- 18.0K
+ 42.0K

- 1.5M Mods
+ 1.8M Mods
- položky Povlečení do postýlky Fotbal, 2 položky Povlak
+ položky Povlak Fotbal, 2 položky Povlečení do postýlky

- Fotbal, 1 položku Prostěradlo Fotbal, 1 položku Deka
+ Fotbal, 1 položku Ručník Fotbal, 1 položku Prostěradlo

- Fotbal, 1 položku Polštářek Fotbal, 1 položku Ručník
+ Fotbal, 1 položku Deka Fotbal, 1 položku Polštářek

--

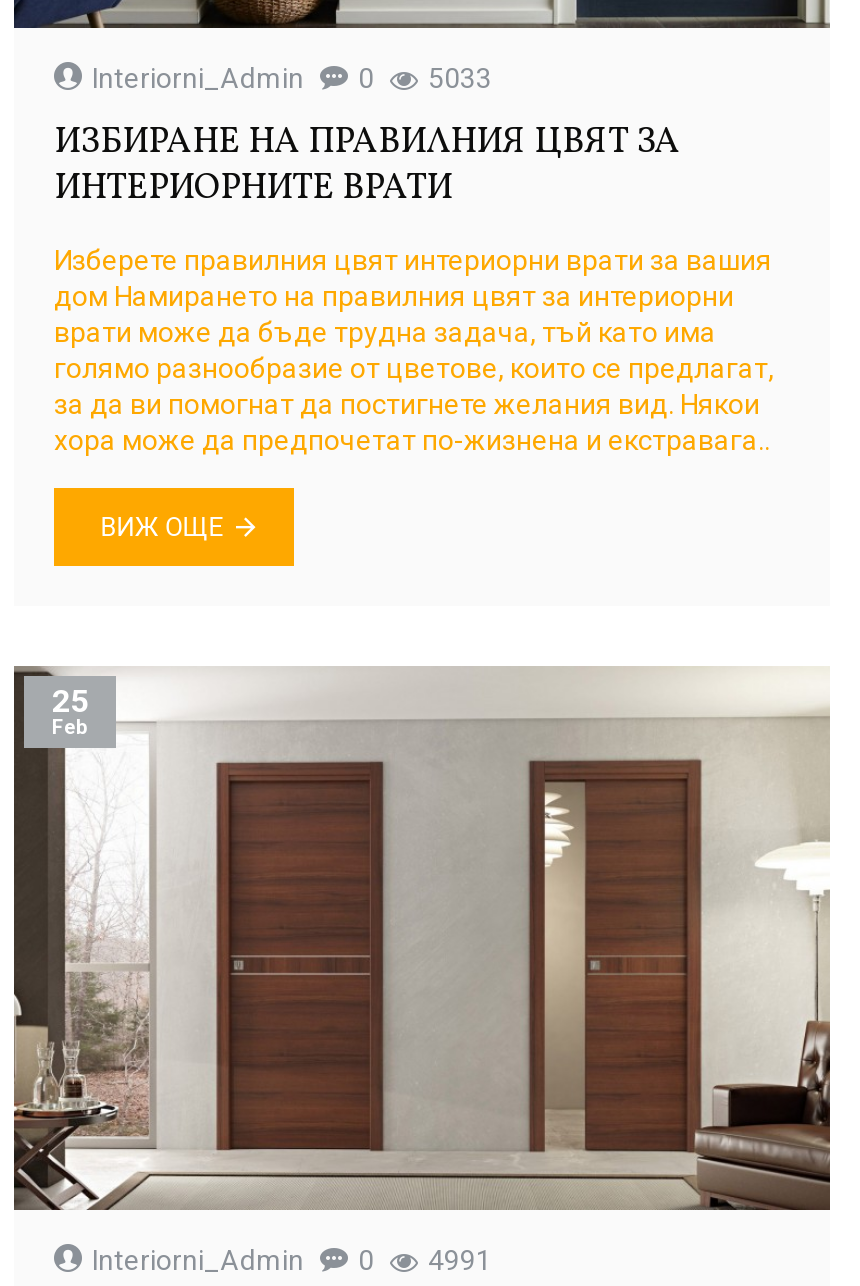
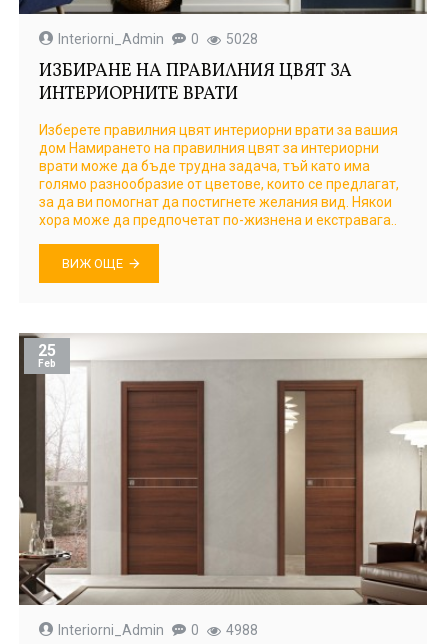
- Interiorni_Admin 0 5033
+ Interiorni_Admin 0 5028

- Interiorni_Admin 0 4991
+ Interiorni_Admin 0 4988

---

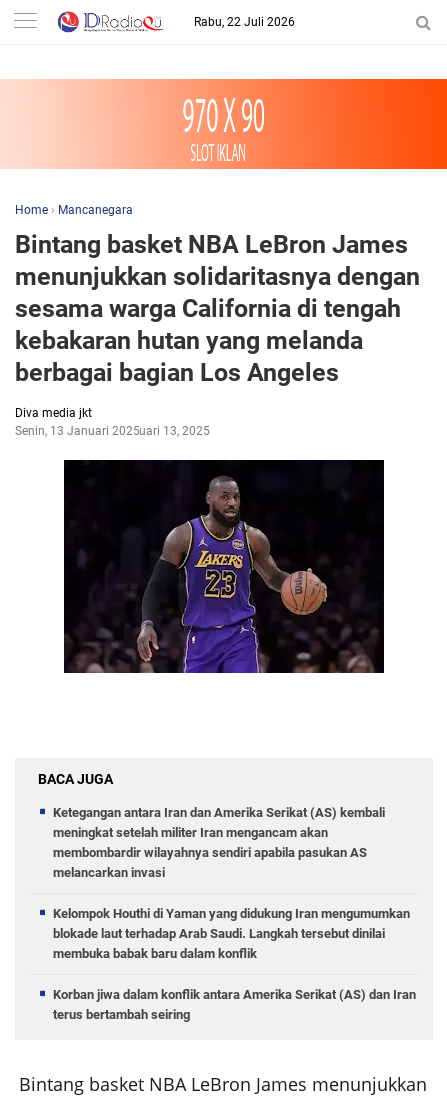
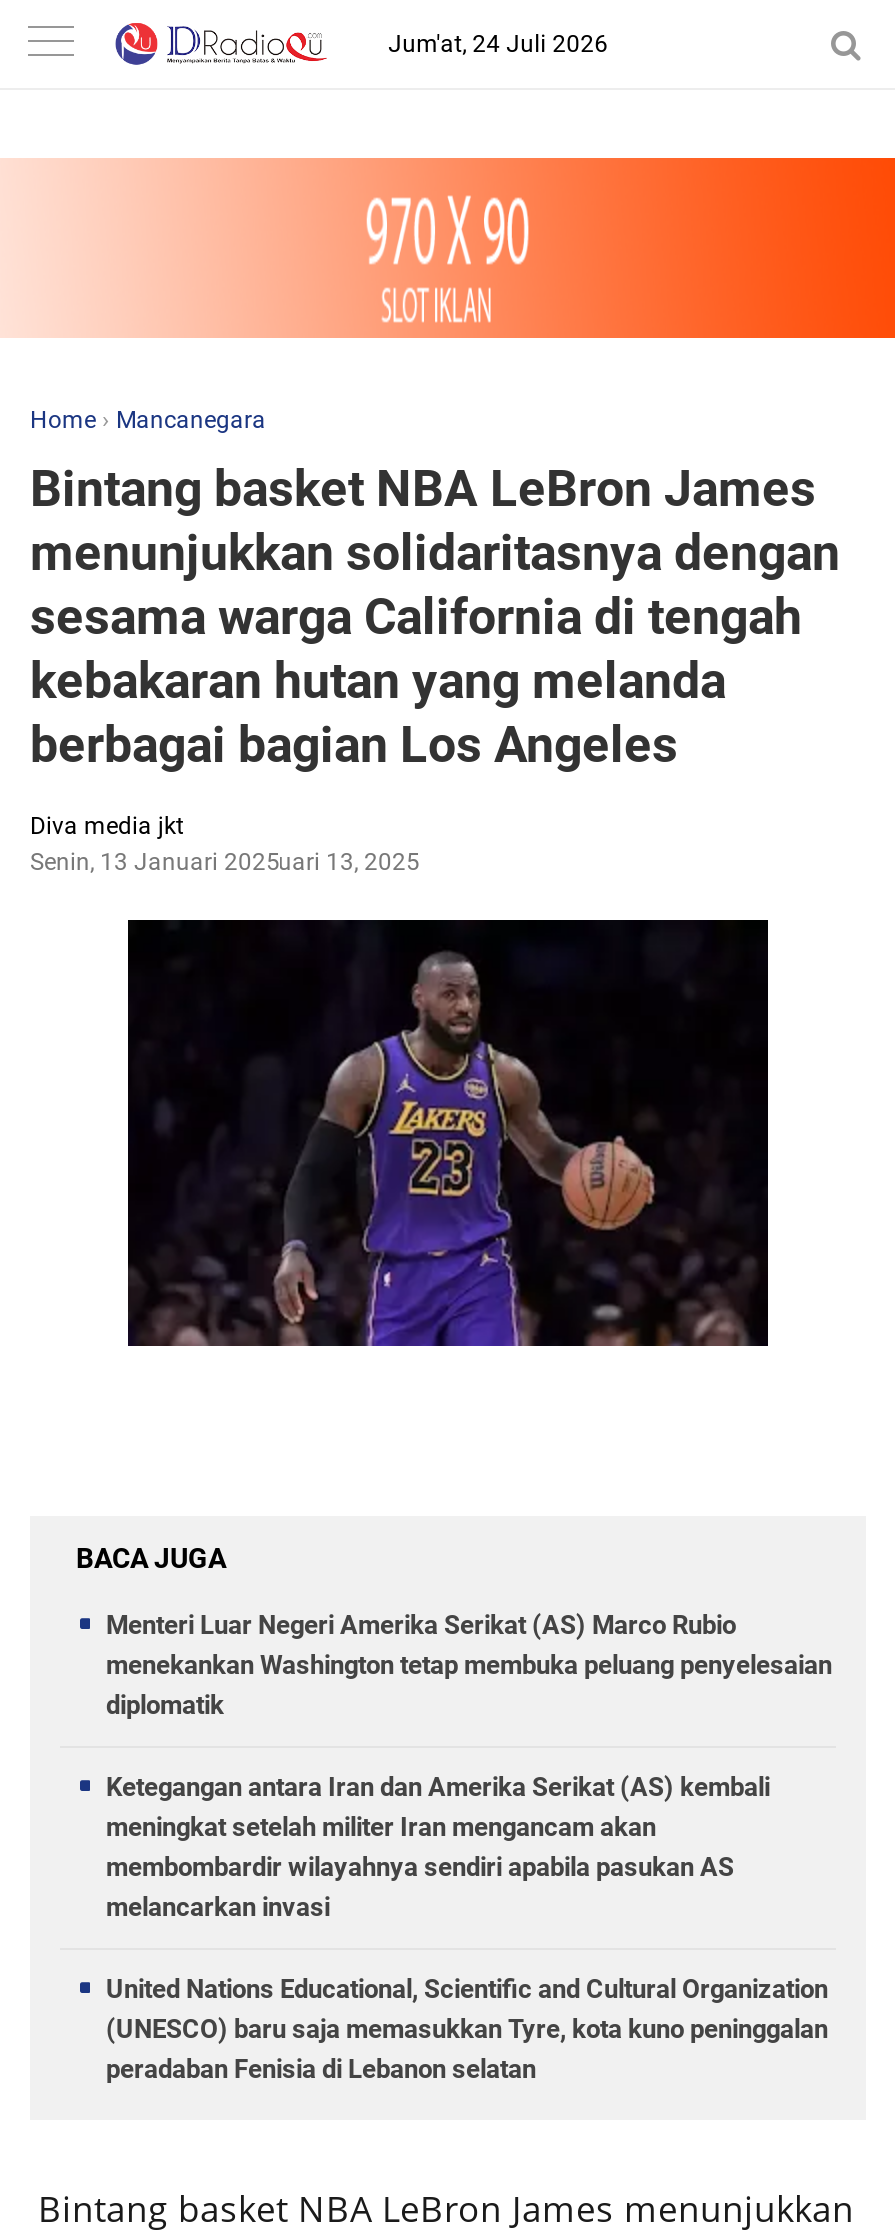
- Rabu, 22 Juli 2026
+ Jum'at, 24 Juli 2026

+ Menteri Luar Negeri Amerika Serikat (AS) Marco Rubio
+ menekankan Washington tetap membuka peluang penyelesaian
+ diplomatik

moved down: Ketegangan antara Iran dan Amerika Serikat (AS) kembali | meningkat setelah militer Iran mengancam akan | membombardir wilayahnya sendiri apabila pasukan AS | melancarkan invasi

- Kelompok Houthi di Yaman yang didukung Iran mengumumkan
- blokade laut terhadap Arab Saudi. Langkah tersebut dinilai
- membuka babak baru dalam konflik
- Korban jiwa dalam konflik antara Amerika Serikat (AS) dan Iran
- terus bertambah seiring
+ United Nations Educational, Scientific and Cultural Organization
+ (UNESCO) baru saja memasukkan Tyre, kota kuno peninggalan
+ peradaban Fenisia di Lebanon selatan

**Task to carry out**
Look above for the line with "kota kuno peninggalan" and the line with "di Lebanon selatan". Retype those two lines and every line between them exactly, adding nothing.

**Answer space**
+ (UNESCO) baru saja memasukkan Tyre, kota kuno peninggalan
+ peradaban Fenisia di Lebanon selatan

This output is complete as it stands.